= Task to carry out =
Exactly the lines from the beginning of the records to the line with "(765, 892) none", both ends included, are to be given again, and pictures are to be left out.

= Study material =
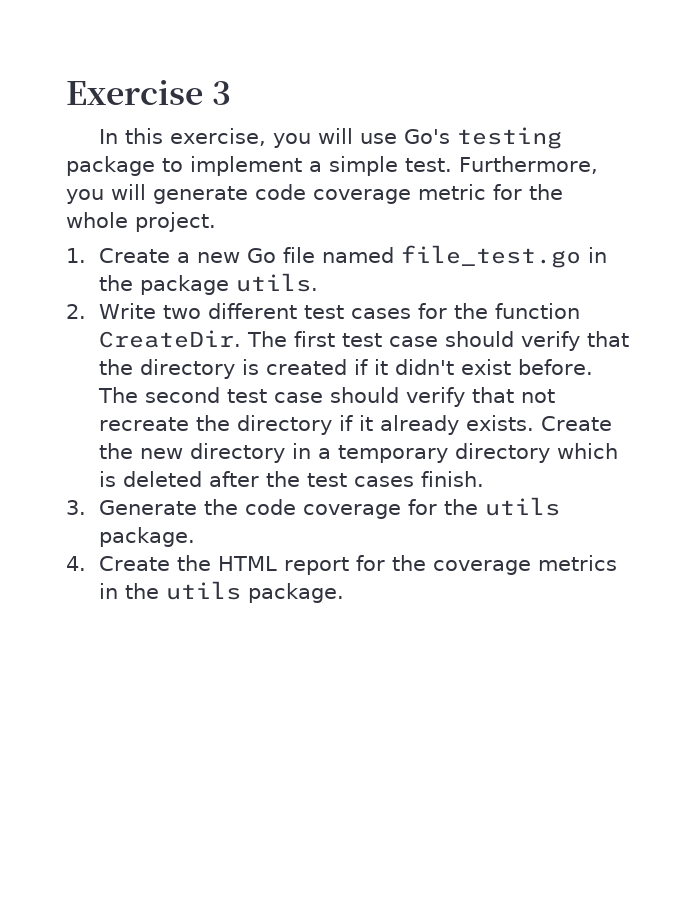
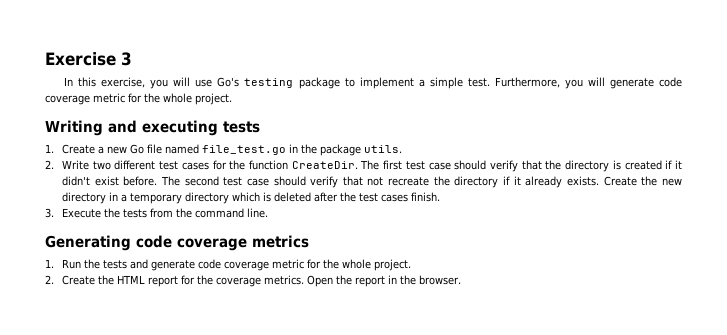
(216, 222) none -> [45,120,260,136] // Writing and executing tests
[98,497,560,519] [98,527,195,547] [66,556,86,571] Generate the code coverage for the utils package. // 4. -> [61,208,268,218] [45,235,309,251] [45,259,411,271] [45,275,54,284] Execute the tests from the command line. // Generating code coverage metrics // 1. Run the tests and generate code coverage metric for the whole project. // 2.
[537,555,617,571] [98,581,344,603] metrics in the utils package. -> [263,275,461,287] metrics. Open the report in the browser.

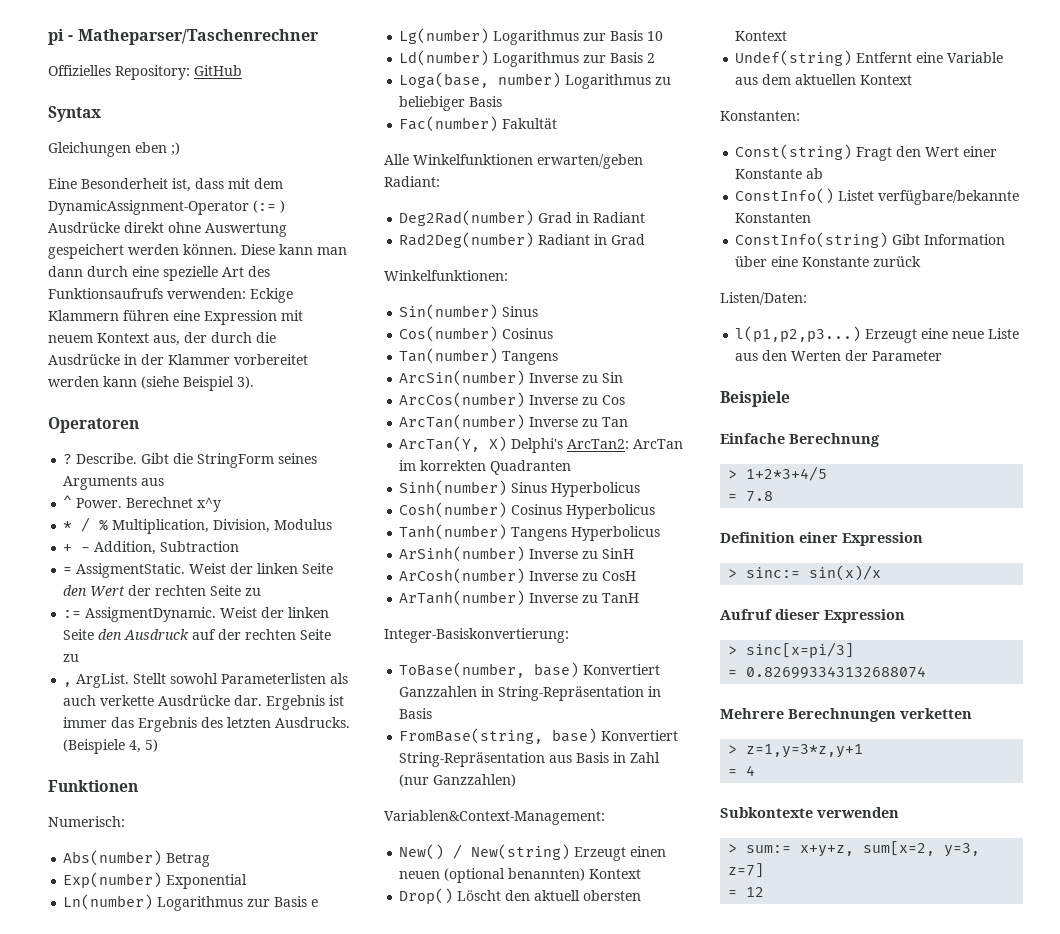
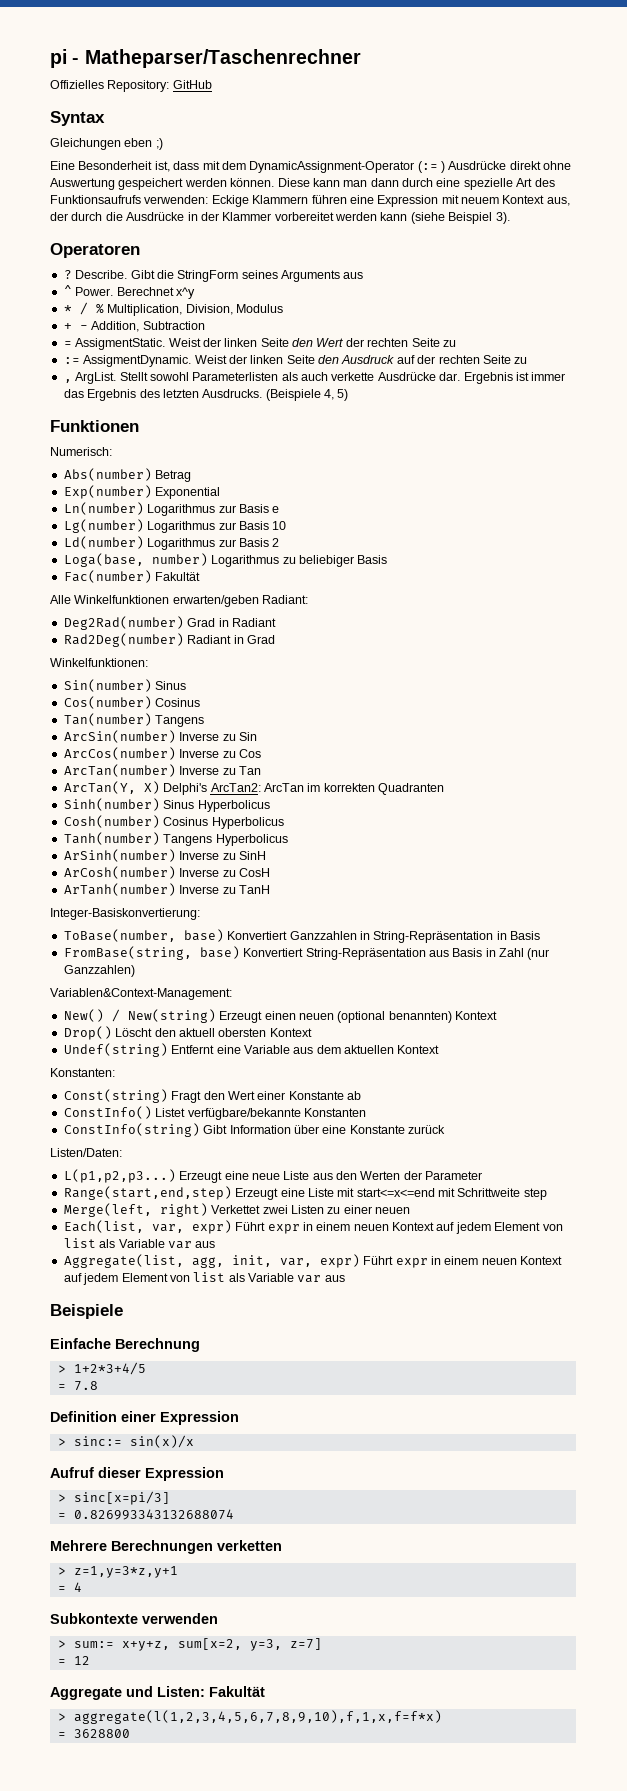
[735,326,862,342] l(p1,p2,p3...) -> [63,1169,176,1183] L(p1,p2,p3...)
(943, 356) none -> [63,1186,547,1200] [63,1203,410,1217] [63,1220,563,1234] [63,1238,216,1249] [63,1254,562,1268] [63,1272,345,1285] // Range(start,end,step) Erzeugt eine Liste mit start<=x<=end mit Schrittweite step // Merge(left, right) Verkettet zwei Listen zu einer neuen // Each(list, var, expr) Führt expr in einem neuen Kontext auf jedem Element von list als Variable var aus // Aggregate(list, agg, init, var, expr) Führt expr in einem neuen Kontext auf jedem Element von list als Variable var aus
(765, 892) none -> [50,1686,265,1700] [57,1710,442,1724] [57,1729,130,1738] // Aggregate und Listen: Fakultät // > aggregate(l(1,2,3,4,5,6,7,8,9,10),f,1,x,f=f*x) // = 3628800

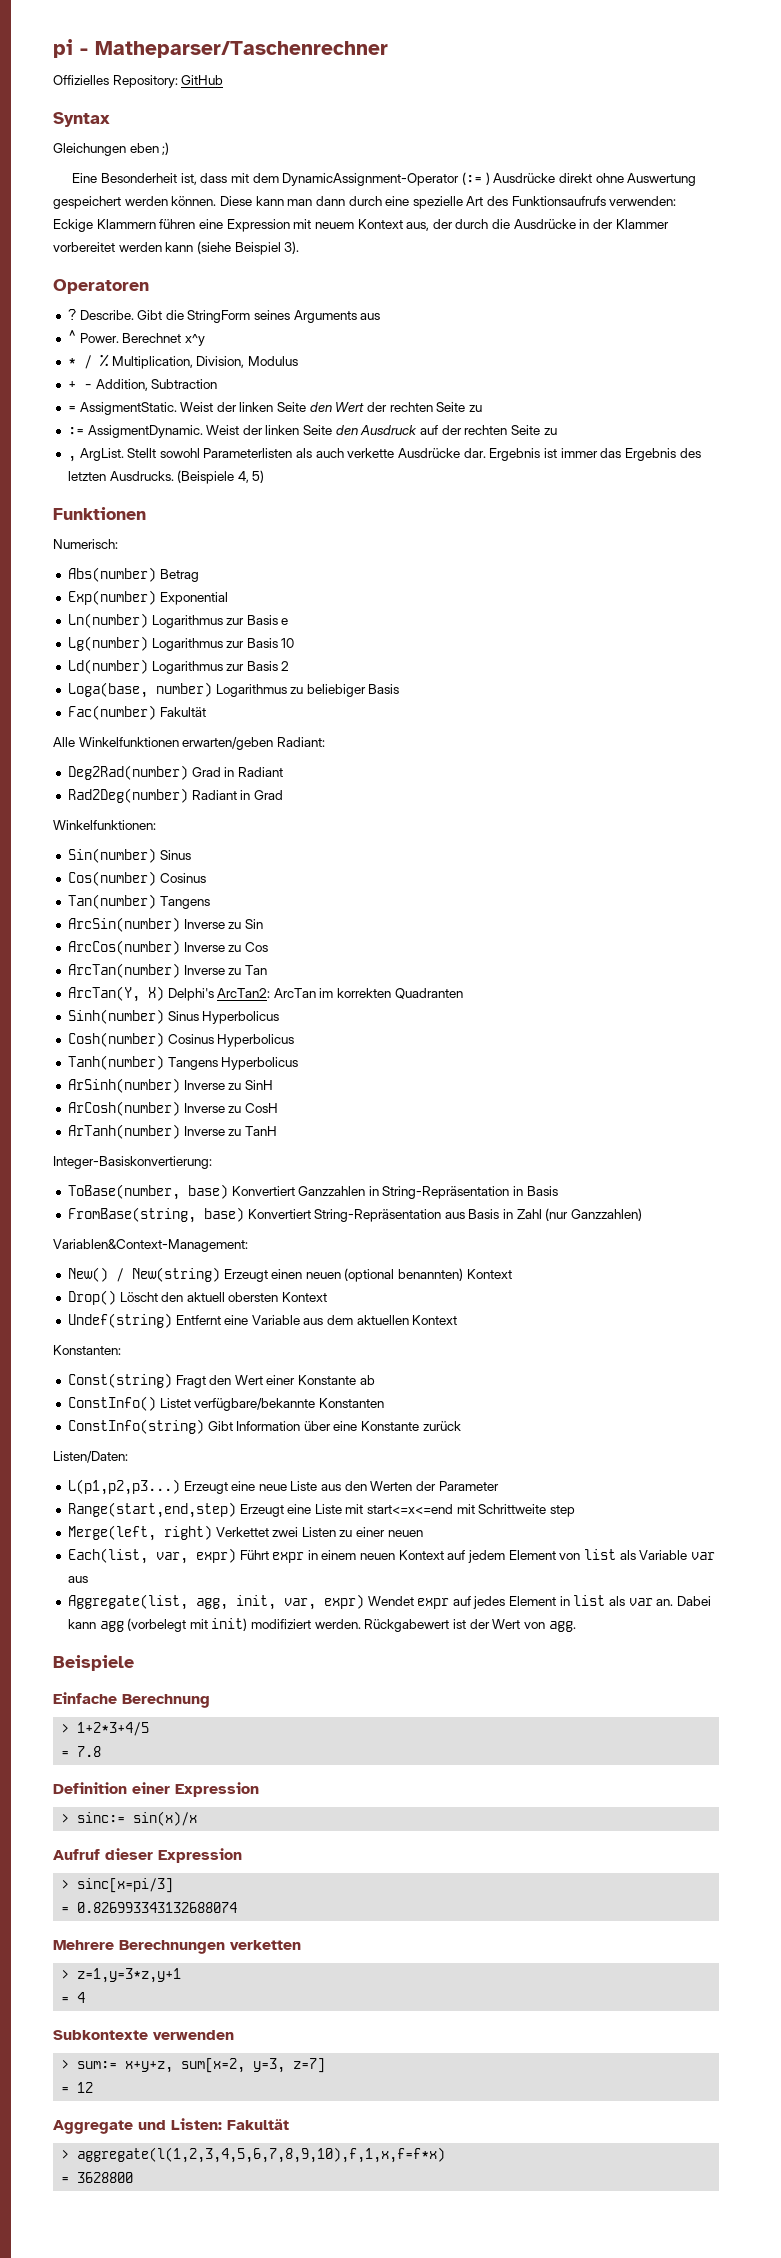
[363,1256,562,1268] [63,1272,345,1285] Führt expr in einem neuen Kontext auf jedem Element von list als Variable var aus -> [367,1595,711,1609] [67,1618,576,1632] Wendet expr auf jedes Element in list als var an. Dabei kann agg (vorbelegt mit init) modifiziert werden. Rückgabewert ist der Wert von agg.

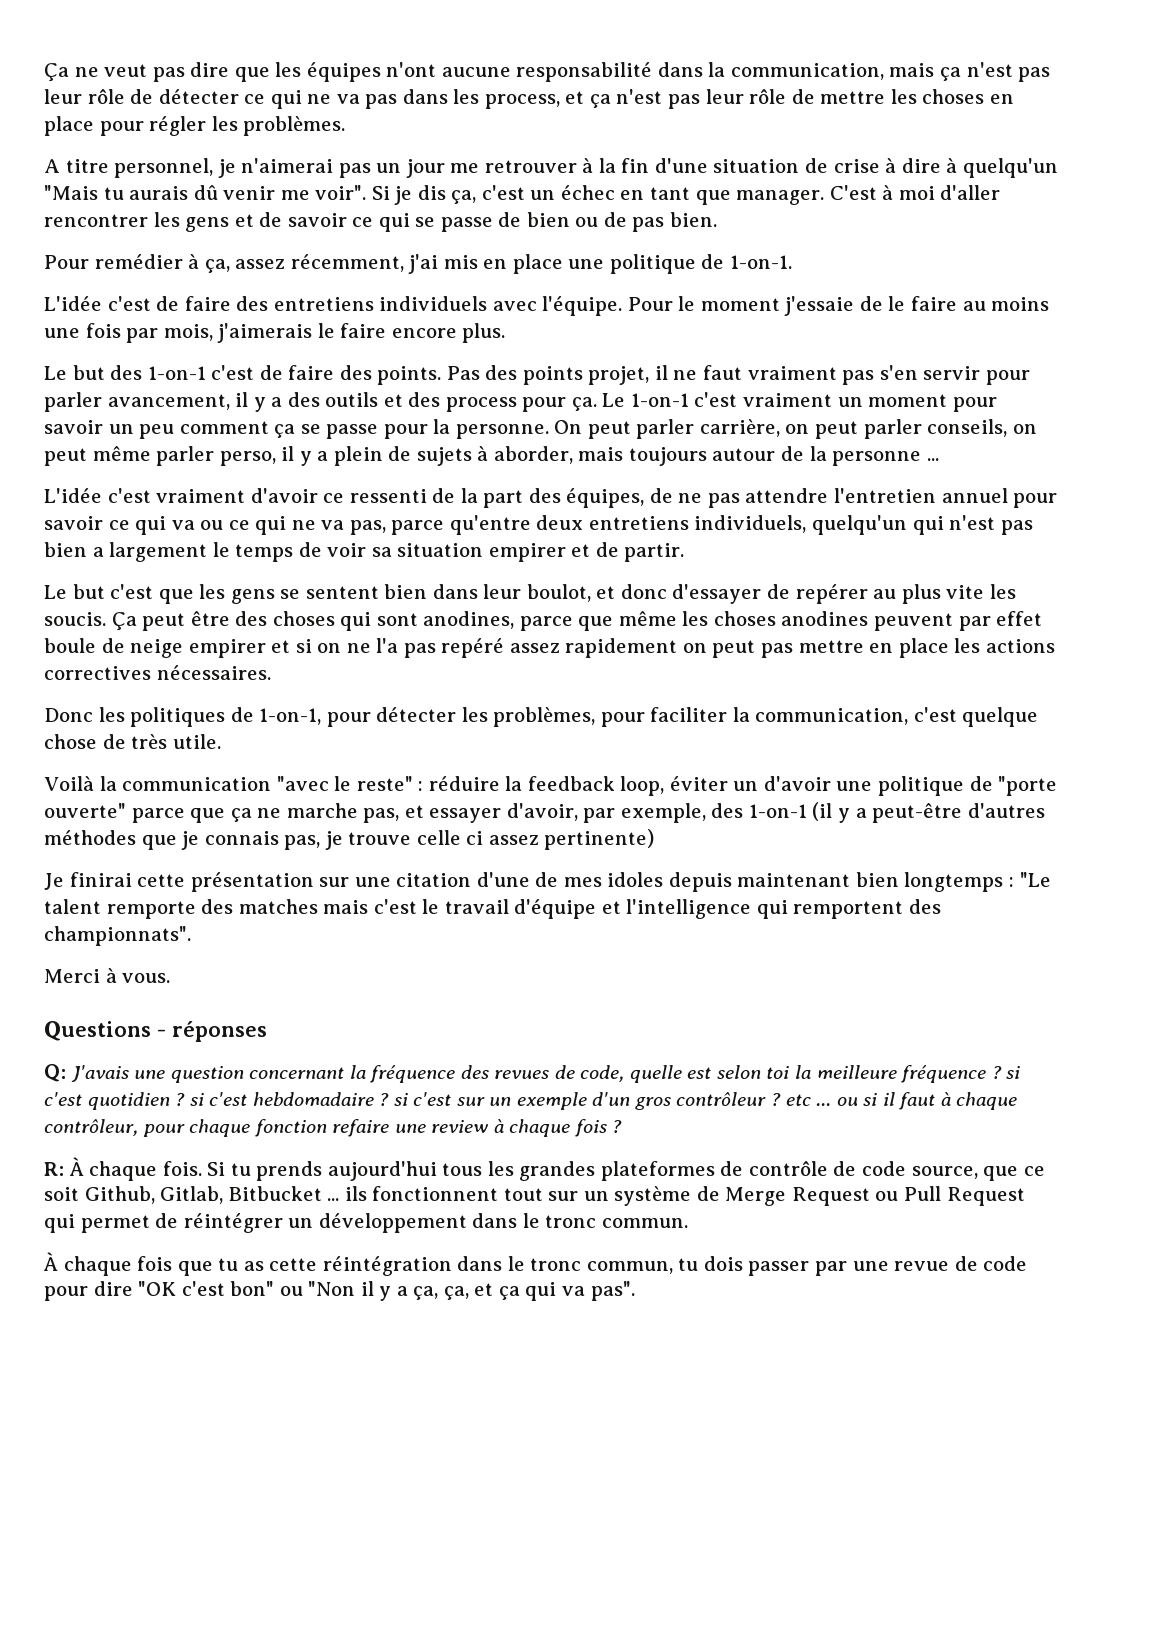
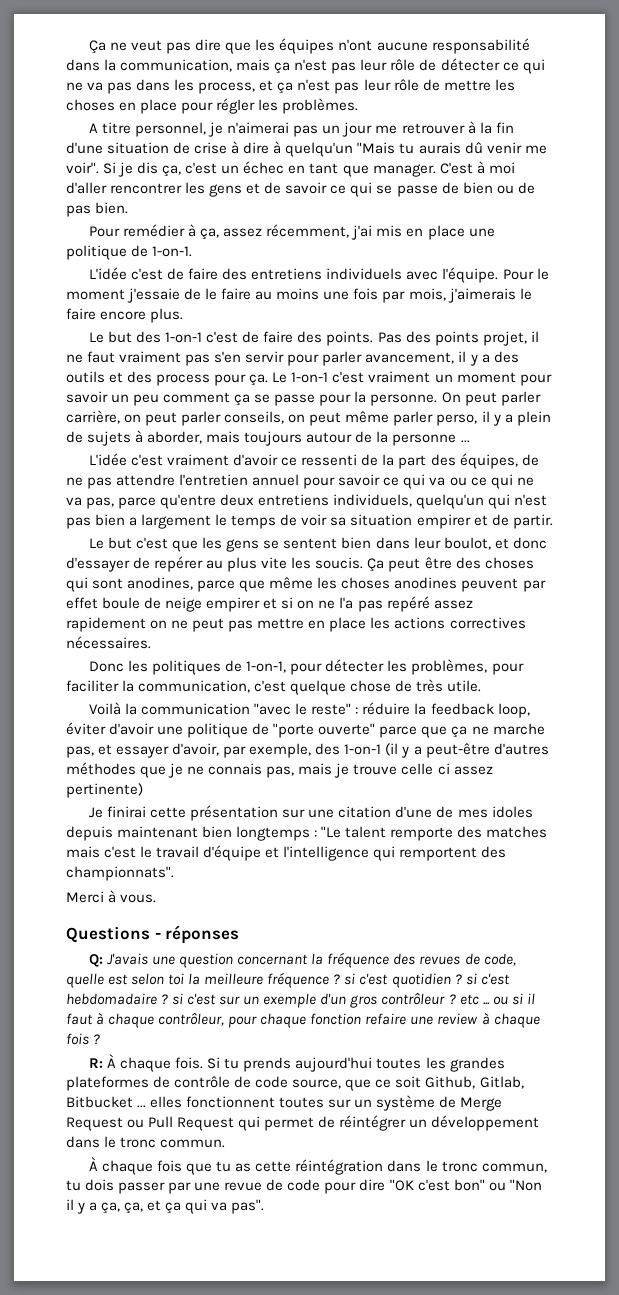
(707, 648) none -> [171,620,189,629] ne
[733,781,759,791] un -> (106, 728) none
(200, 840) none -> [187,766,205,775] ne
(321, 842) none -> [298,763,333,775] mais
[442,1163,483,1176] tous -> [376,1058,422,1069] toutes
[344,1186,543,1201] ils fonctionnent tout -> [150,1096,325,1108] elles fonctionnent toutes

= Solution to this task =
(216, 222) none -> [45,120,260,136] // Writing and executing tests
[98,497,560,519] [98,527,195,547] [66,556,86,571] Generate the code coverage for the utils package. // 4. -> [61,208,268,218] [45,235,309,251] [45,259,411,271] [45,275,54,284] Execute the tests from the command line. // Generating code coverage metrics // 1. Run the tests and generate code coverage metric for the whole project. // 2.
[537,555,617,571] [98,581,344,603] metrics in the utils package. -> [263,275,461,287] metrics. Open the report in the browser.

[735,326,862,342] l(p1,p2,p3...) -> [63,1169,176,1183] L(p1,p2,p3...)
(943, 356) none -> [63,1186,547,1200] [63,1203,410,1217] [63,1220,563,1234] [63,1238,216,1249] [63,1254,562,1268] [63,1272,345,1285] // Range(start,end,step) Erzeugt eine Liste mit start<=x<=end mit Schrittweite step // Merge(left, right) Verkettet zwei Listen zu einer neuen // Each(list, var, expr) Führt expr in einem neuen Kontext auf jedem Element von list als Variable var aus // Aggregate(list, agg, init, var, expr) Führt expr in einem neuen Kontext auf jedem Element von list als Variable var aus
(765, 892) none -> [50,1686,265,1700] [57,1710,442,1724] [57,1729,130,1738] // Aggregate und Listen: Fakultät // > aggregate(l(1,2,3,4,5,6,7,8,9,10),f,1,x,f=f*x) // = 3628800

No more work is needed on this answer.